### Assigned task
Apart from the pictures, write out the records that follow exactly.

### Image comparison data
Content starts

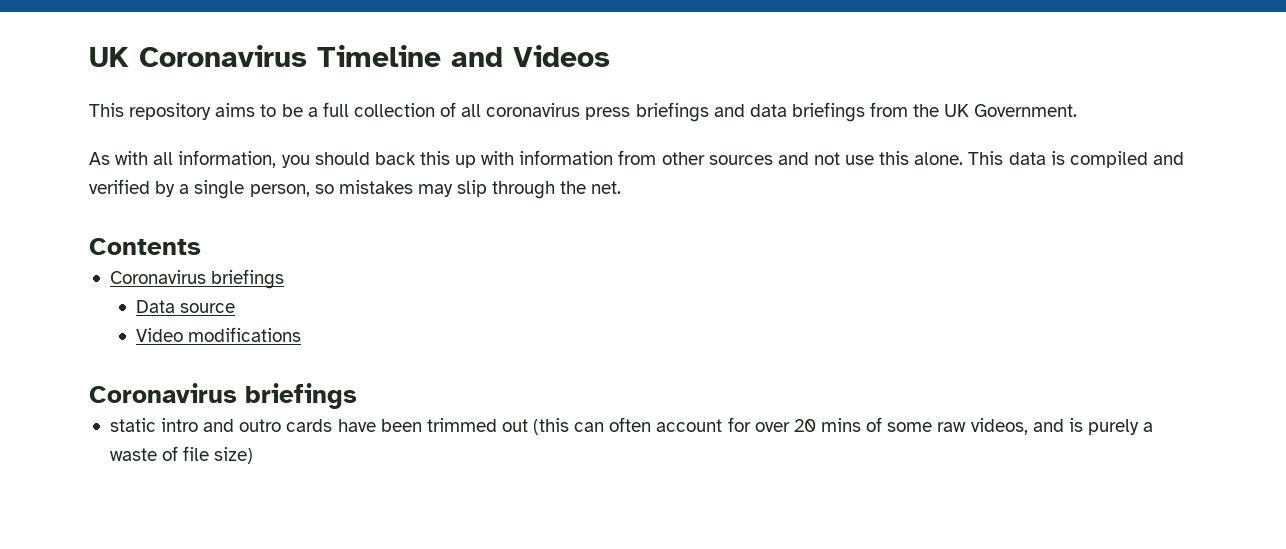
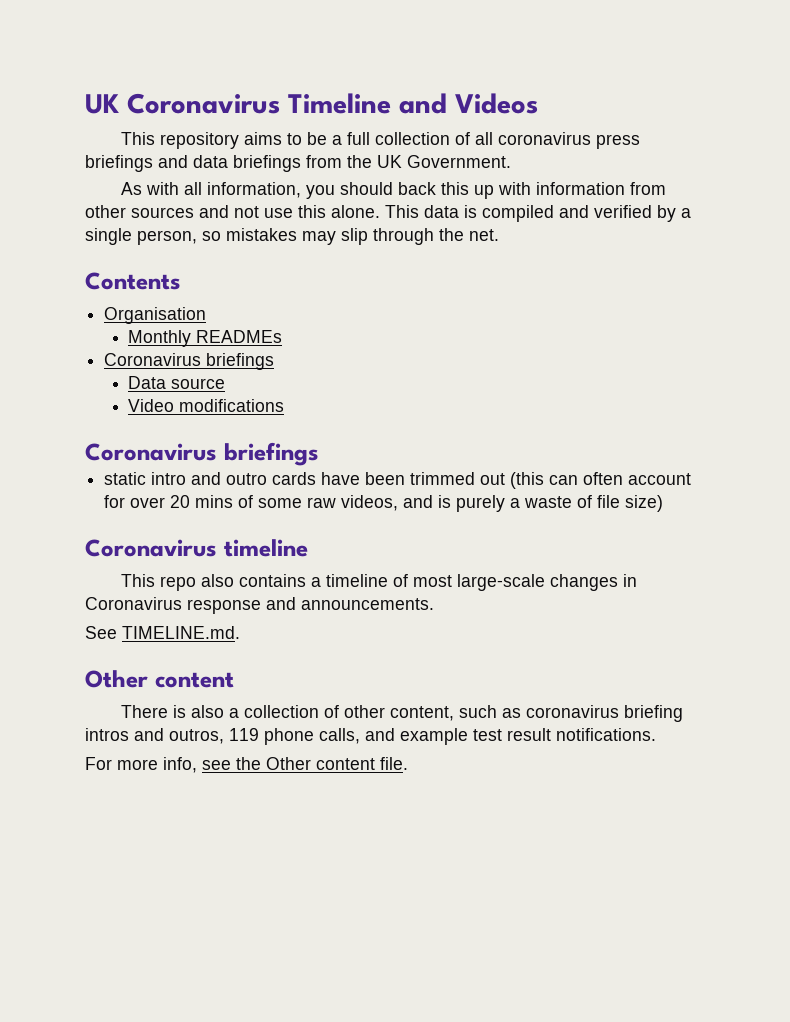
(201, 246) none -> [104,307,207,324] [128,330,283,347] // Organisation // Monthly READMEs
(254, 455) none -> [85,539,308,557] [120,574,637,591] [85,597,434,614] [85,626,240,639] [85,670,234,688] [120,705,683,722] [85,728,656,745] [85,757,408,773] // Coronavirus timeline // This repo also contains a timeline of most large-scale changes in Coronavirus response and announcements. // See TIMELINE.md. // Other content // There is also a collection of other content, such as coronavirus briefing intros and outros, 119 phone calls, and example test result notifications. // For more info, see the Other content file.

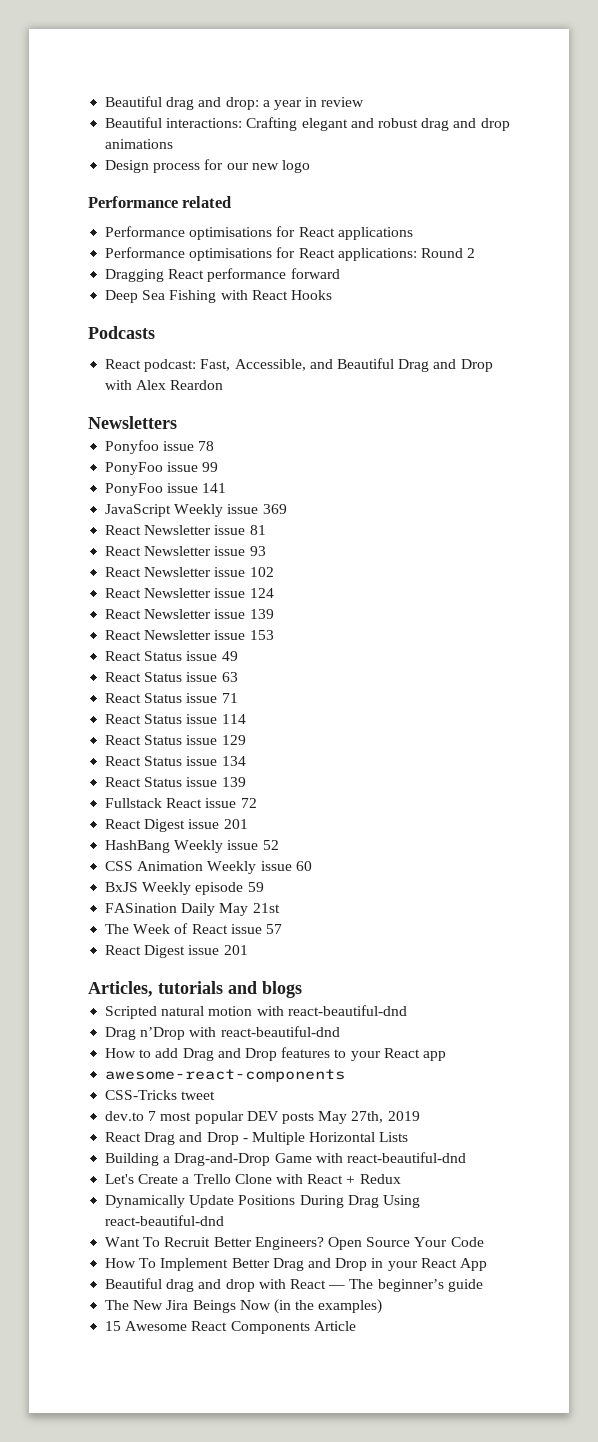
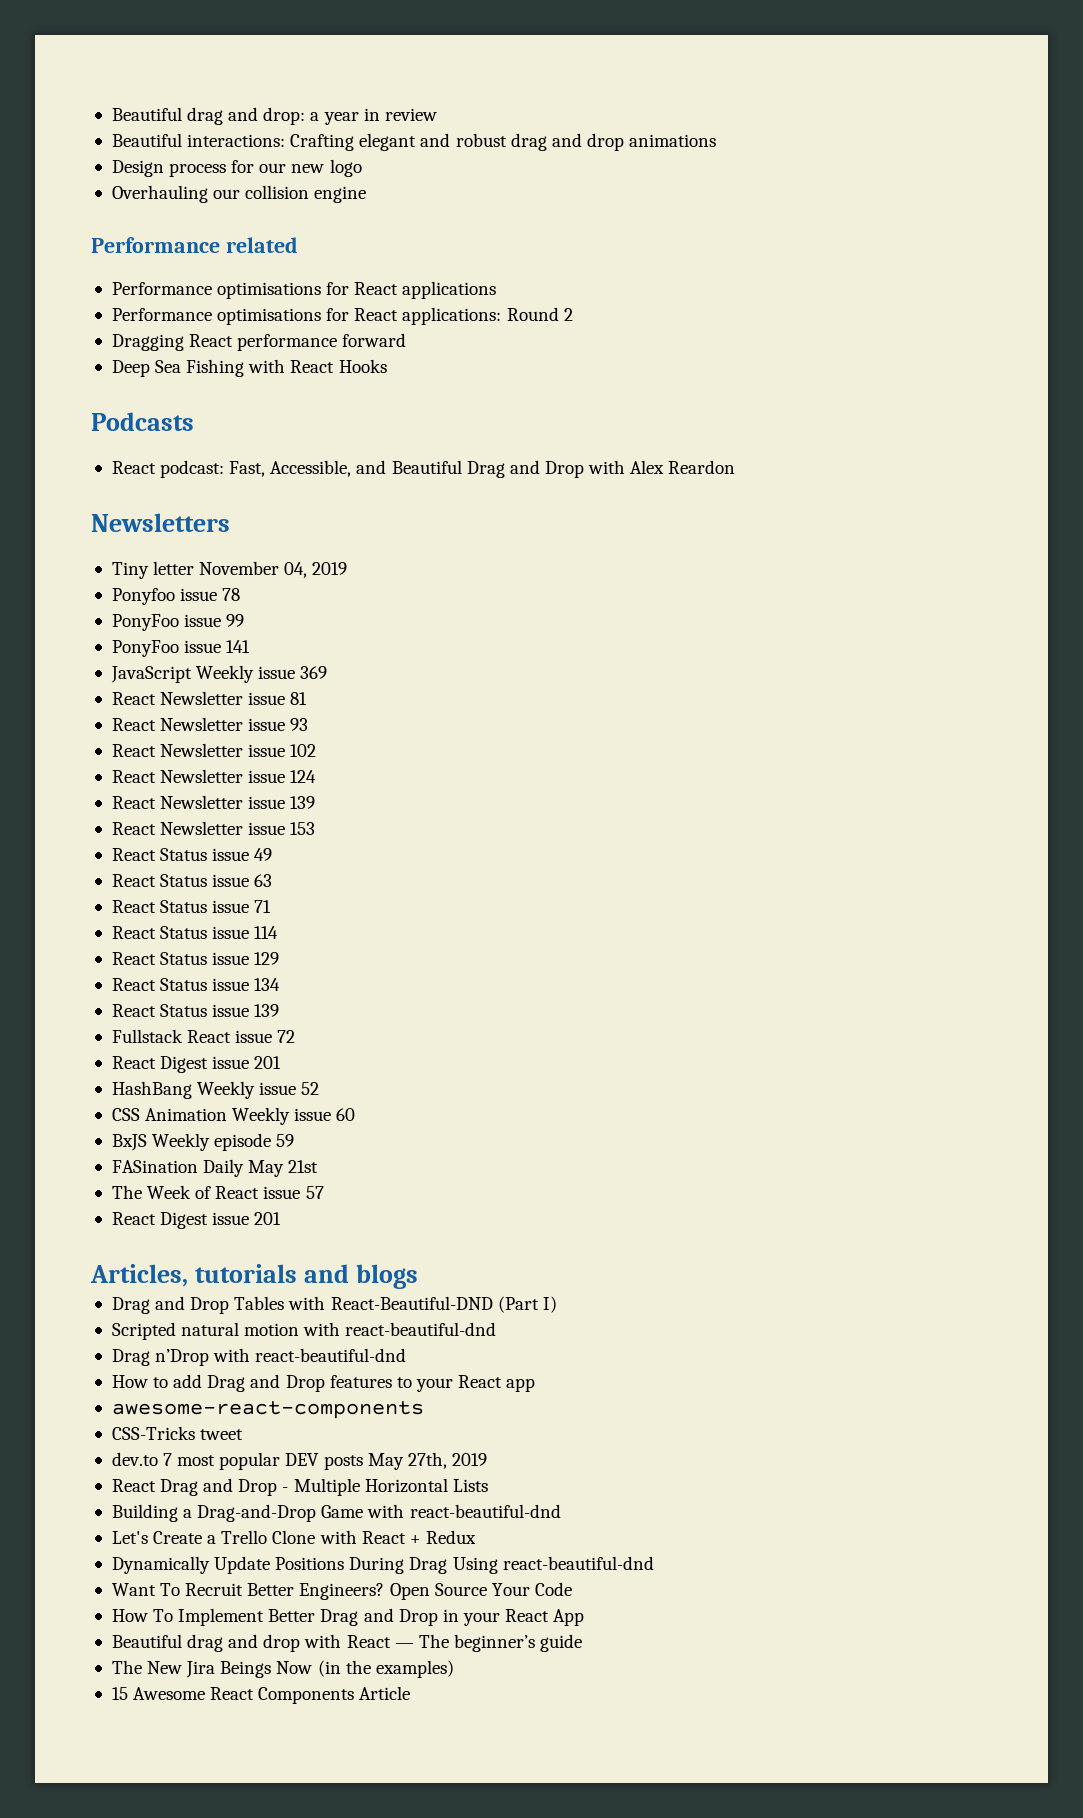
(310, 166) none -> [111,185,367,203] // Overhauling our collision engine
(177, 422) none -> [111,561,348,579] // Tiny letter November 04, 2019
(302, 989) none -> [111,1296,557,1314] // Drag and Drop Tables with React-Beautiful-DND (Part I)

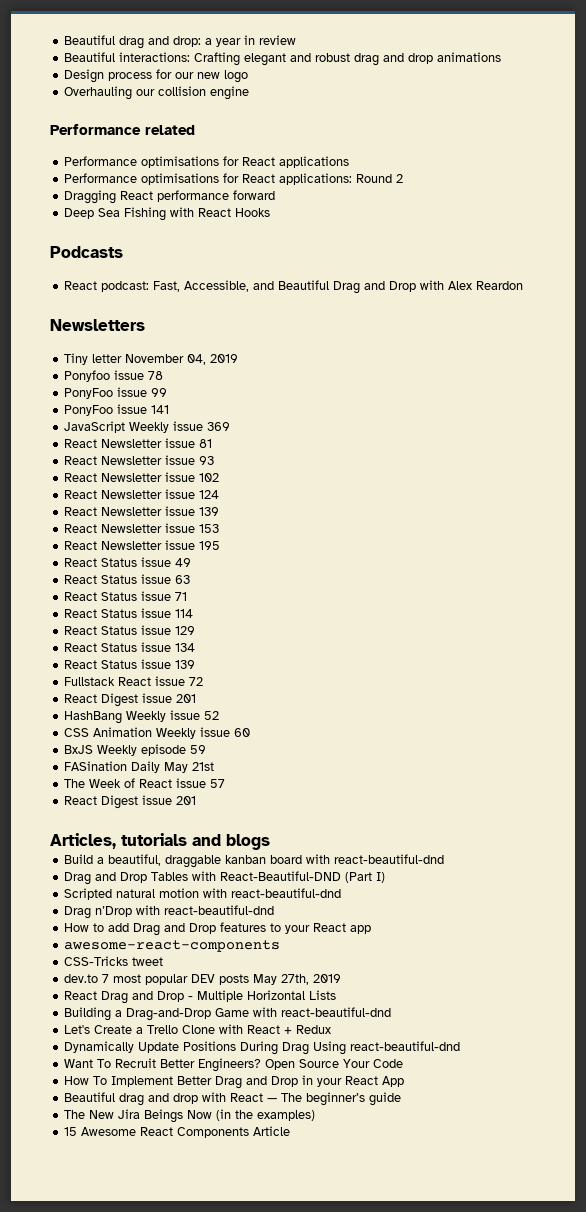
(316, 828) none -> [64,540,221,550] // React Newsletter issue 195
(418, 1276) none -> [64,854,445,868] // Build a beautiful, draggable kanban board with react-beautiful-dnd

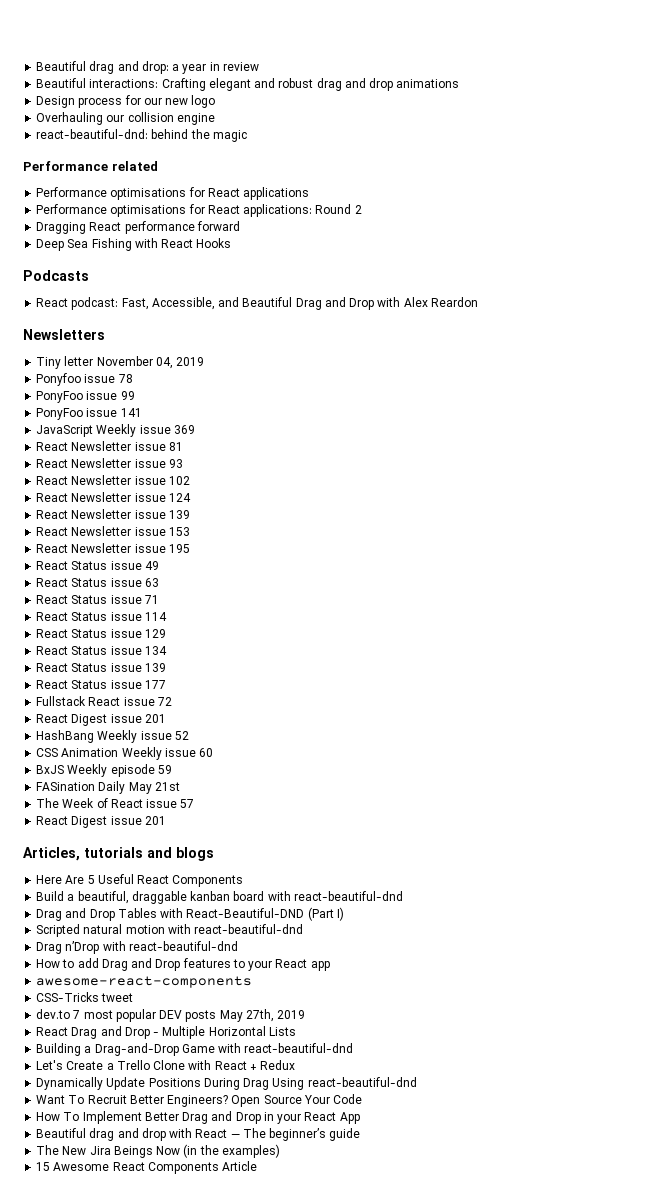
(250, 93) none -> [36,129,247,142] // react-beautiful-dnd: behind the magic
(196, 664) none -> [36,680,166,689] // React Status issue 177
(270, 842) none -> [36,874,244,887] // Here Are 5 Useful React Components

Content ends

### Task output
(201, 246) none -> [104,307,207,324] [128,330,283,347] // Organisation // Monthly READMEs
(254, 455) none -> [85,539,308,557] [120,574,637,591] [85,597,434,614] [85,626,240,639] [85,670,234,688] [120,705,683,722] [85,728,656,745] [85,757,408,773] // Coronavirus timeline // This repo also contains a timeline of most large-scale changes in Coronavirus response and announcements. // See TIMELINE.md. // Other content // There is also a collection of other content, such as coronavirus briefing intros and outros, 119 phone calls, and example test result notifications. // For more info, see the Other content file.

(310, 166) none -> [111,185,367,203] // Overhauling our collision engine
(177, 422) none -> [111,561,348,579] // Tiny letter November 04, 2019
(302, 989) none -> [111,1296,557,1314] // Drag and Drop Tables with React-Beautiful-DND (Part I)

(316, 828) none -> [64,540,221,550] // React Newsletter issue 195
(418, 1276) none -> [64,854,445,868] // Build a beautiful, draggable kanban board with react-beautiful-dnd

(250, 93) none -> [36,129,247,142] // react-beautiful-dnd: behind the magic
(196, 664) none -> [36,680,166,689] // React Status issue 177
(270, 842) none -> [36,874,244,887] // Here Are 5 Useful React Components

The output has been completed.